De lados opostos no conflito da Síria, os presidentes da Rússia, Vladimir Putin, e da Turquia, Recep Tayyip Erdogan, firmaram ontem um acordo de cessar-fogo na região de Idlib, após uma reunião de seis horas. Com o acerto, além de reduzir tensões no território sírio, os dois líderes tentam afastar o risco de escalada de tensões entre Moscou, que apoia o ditador Bashar al-Assad, e Ancara, favorável aos rebeldes e a mudanças em Damasco.
Foi Erdogan quem anunciou o pacto, ao lado de Putin, que o recebeu no Kremlin, sede da Presidência russa. O líder turco disse esperar que o cessar-fogo, que entra em vigor hoje, seja “duradouro”, embora tenha alertado que seu país “se reserva o direito de responder com todo o seu poder e em qualquer lugar a qualquer ataque do regime sírio”.
Segundo o texto do acordo, consultado pela agência de notícias France Presse (AFP), Rússia e Turquia realizarão patrulhas conjuntas na rodovia M4, um centro estratégico que atravessa a região síria de Idlib. Os dois países planejaram um “corredor de segurança” de seis quilômetros em cada lado da rodovia (12 km), cujos parâmetros serão definidos em conjunto nos próximos sete dias.
Crise humanitária
Com o cessar-fogo, espera-se encerrar semanas de intensos combates contra Idlib, a última fortaleza rebelde e jihadista no noroeste da Síria, onde a Turquia age contra as forças do regime Al-Assad. Esses confrontos causaram uma catástrofe humanitária: quase um milhão de pessoas fugiram em direção à fronteira com a Turquia e dezenas de soldados turcos foram mortos.

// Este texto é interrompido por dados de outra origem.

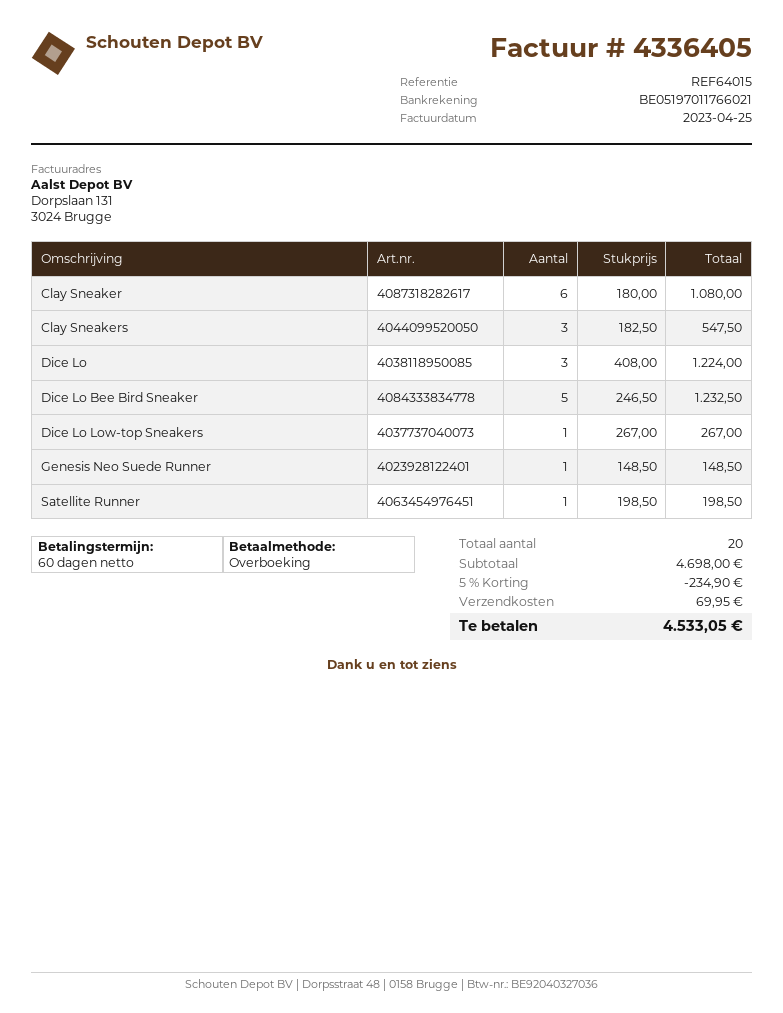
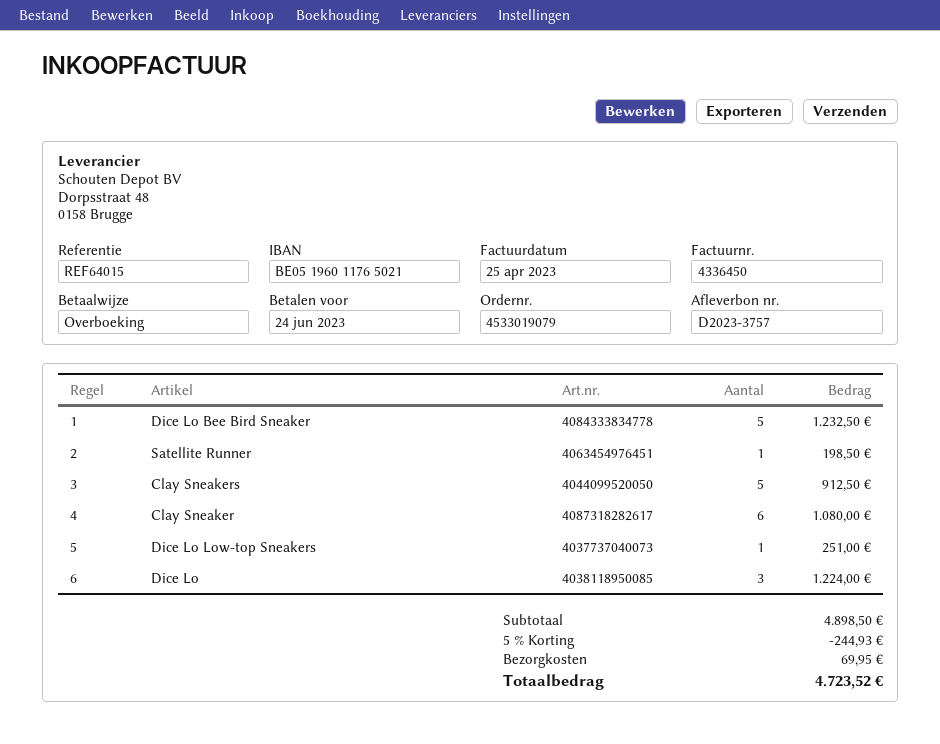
invoice number: 4336405 -> 4336450
bank account: BE05197011766021 -> BE05196011765021
Clay Sneakers: 3 for 547.50 -> 5 for 912.50
Dice Lo Low-top Sneakers: 1 for 267.00 -> 1 for 251.00
Genesis Neo Suede Runner: 1 for 148.50 -> none
subtotal: 4698.00 -> 4898.50
discount: 5% = 234.90 -> 5% = 244.93
total: 4533.05 -> 4723.52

“Nosso objetivo é impedir que a crise humanitária se agrave”, disse Erdogan, antes de advertir sobre reações a eventuais provocações sírias. Putin, por sua vez, disse esperar que o acordo sirva como “uma base sólida para acabar com os combates na região” e o sofrimento da população. “Nem sempre concordamos com nossos parceiros turcos. Mas a cada momento crítico, graças a reuniões bilaterais, encontramos uma base comum”, afirmou o presidente russo.

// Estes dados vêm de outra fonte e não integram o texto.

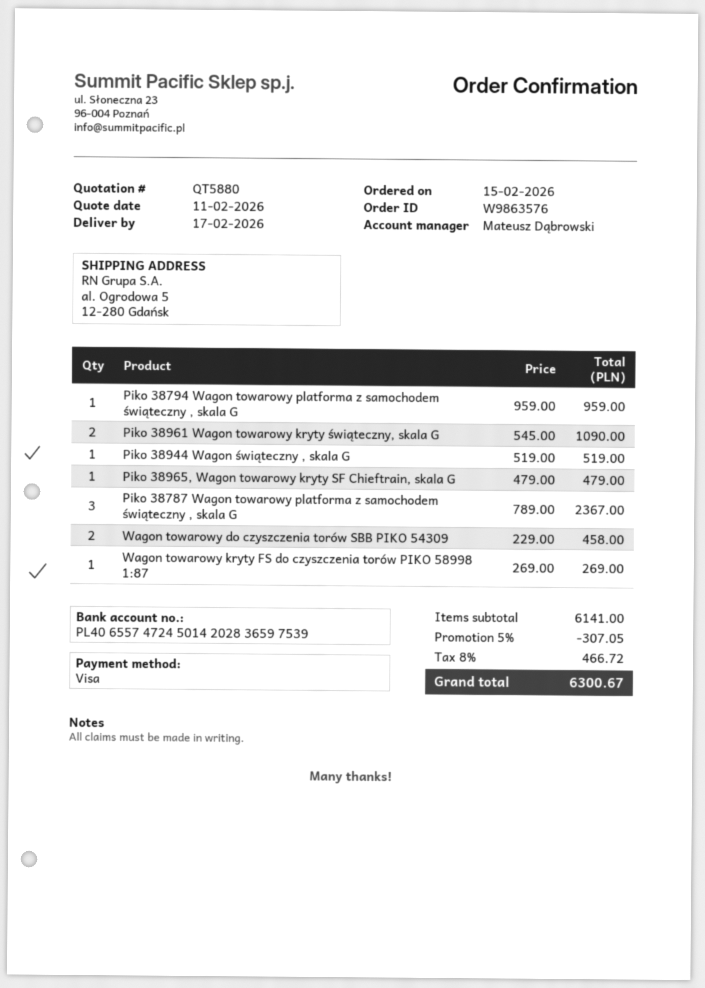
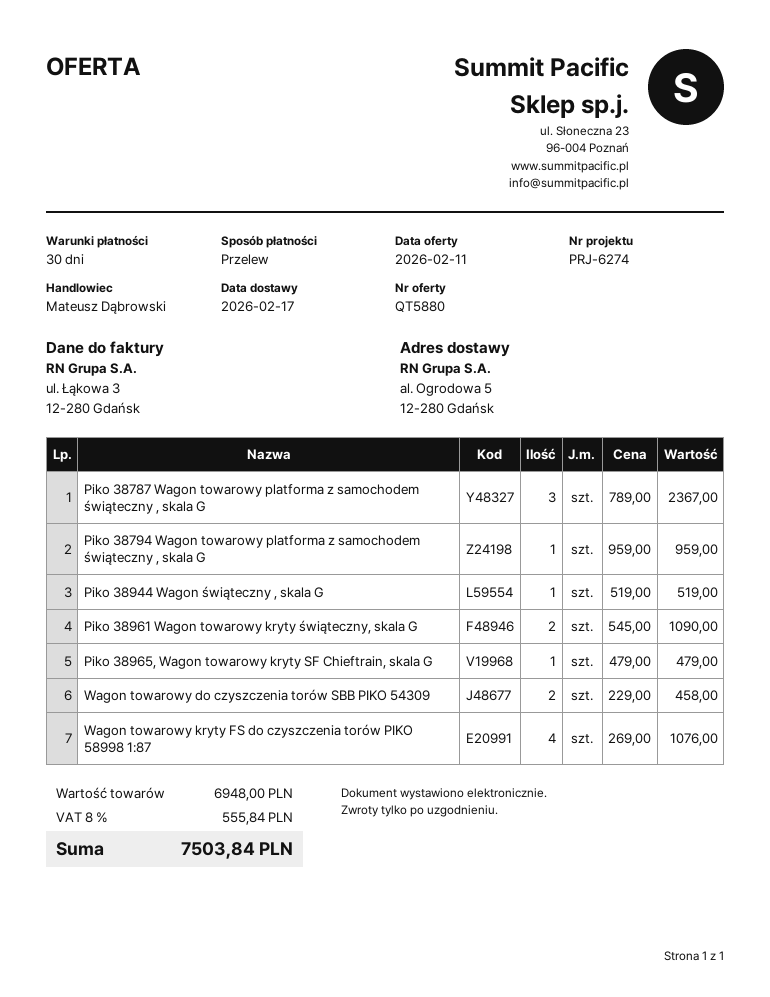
payment method: Visa -> bank transfer
Wagon towarowy kryty FS do czyszczenia torów PIKO 58998 1:87: 1 x 269.00 = 269.00 -> 4 x 269.00 = 1076.00
subtotal: 6141.00 -> 6948.00
discount: 5% = 307.05 -> none
tax: 8% = 466.72 -> 8% = 555.84
total: 6300.67 -> 7503.84

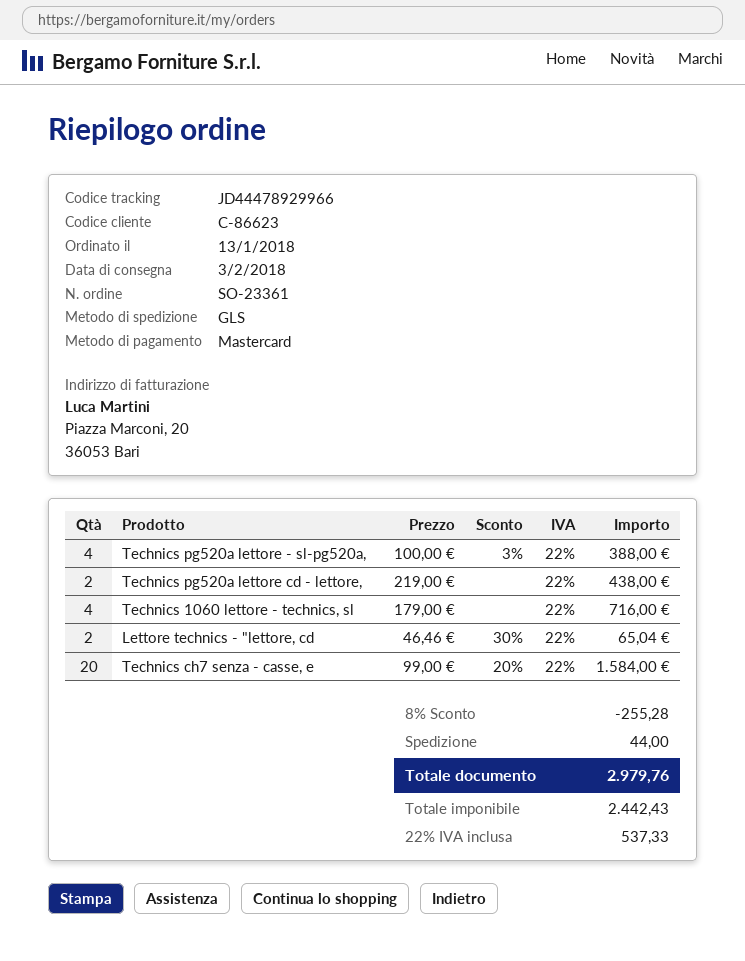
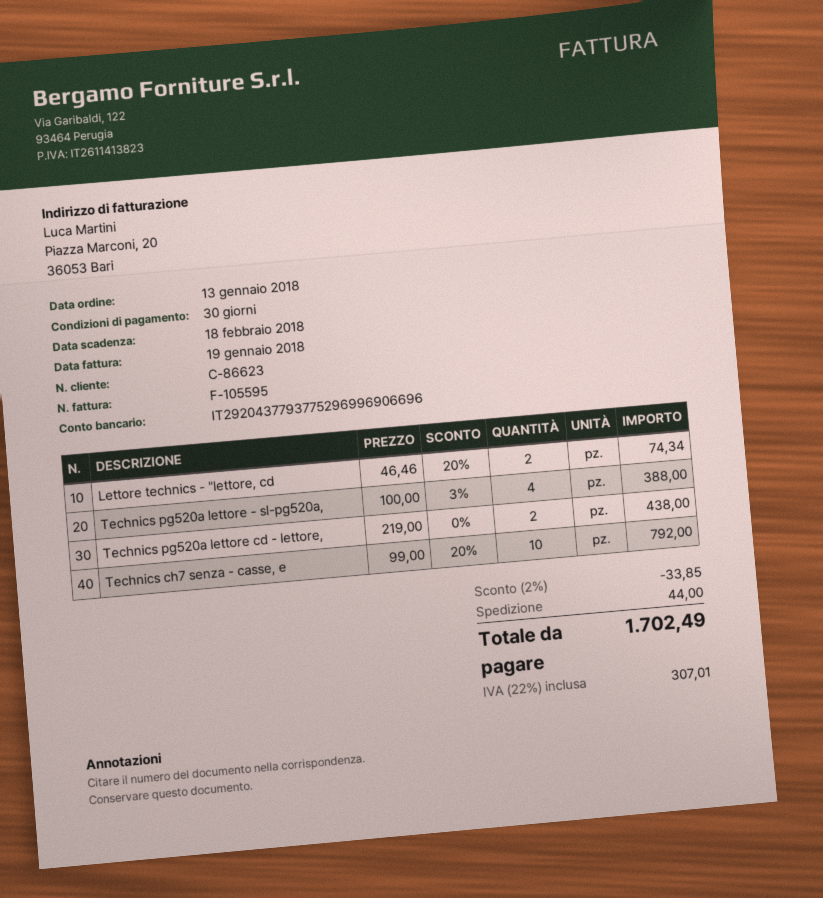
Technics 1060 lettore - technics, sl: 4 x 179.00 = 716.00 -> none
Lettore technics - "lettore, cd: 2 x 46.46 - 30% = 65.04 -> 2 x 46.46 - 20% = 74.34
Technics ch7 senza - casse, e: 20 x 99.00 - 20% = 1584.00 -> 10 x 99.00 - 20% = 792.00
discount: 8% = 255.28 -> 2% = 33.85
tax: 22% = 537.33 -> 22% = 307.01
total: 2979.76 -> 1702.49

A escalada dos combates em Idlib causou tensões diplomáticas entre a Rússia e a Turquia, elevando o risco de confronto direto entre os dois países que se tornaram os principais atores internacionais no conflito sírio. No início do encontro, Putin disse a Erdogan: “Temos que conversar para que isso não aconteça novamente e não destrua as relações russo-turcas”.
As discordâncias sobre a situação em Idlib resultaram no fracasso de acordos concluídos entre os presidentes Putin e Erdogan em Sochi, em 2018, para encerrar os combates na região e estabelecer uma zona desmilitarizada. Também deram origem a acusações afiadas entre Moscou e Ancara, que fortaleceram sua cooperação nos últimos anos na questão síria, apesar dos interesses divergentes.
A Turquia acusou a Rússia de não respeitar os acordos de Sochi, que previam a garantia do status quo no terreno e a suspensão dos bombardeios em Idlib. Moscou acusou Ancara de não cumprir sua parte dos compromissos e de não fazer nada para “neutralizar os terroristas” na região.
Ontem, antes da reunião entre os dois líderes, pelo menos 15 civis, entre eles um menor, morreram durante os bombardeios aéreos russos em Idlib, segundo o Observatório Sírio de Direitos Humanos (OSDH). Na véspera, a Turquia, que abriga 3,6 milhões de sírios em seu território, reinvidicou apoio europeu a “soluções políticas e humanitárias turcas na Síria”, essenciais, segundo Ancara, para estabelecer uma trégua e resolver a crise migratória. A União Europeia rejeitou o ultimato.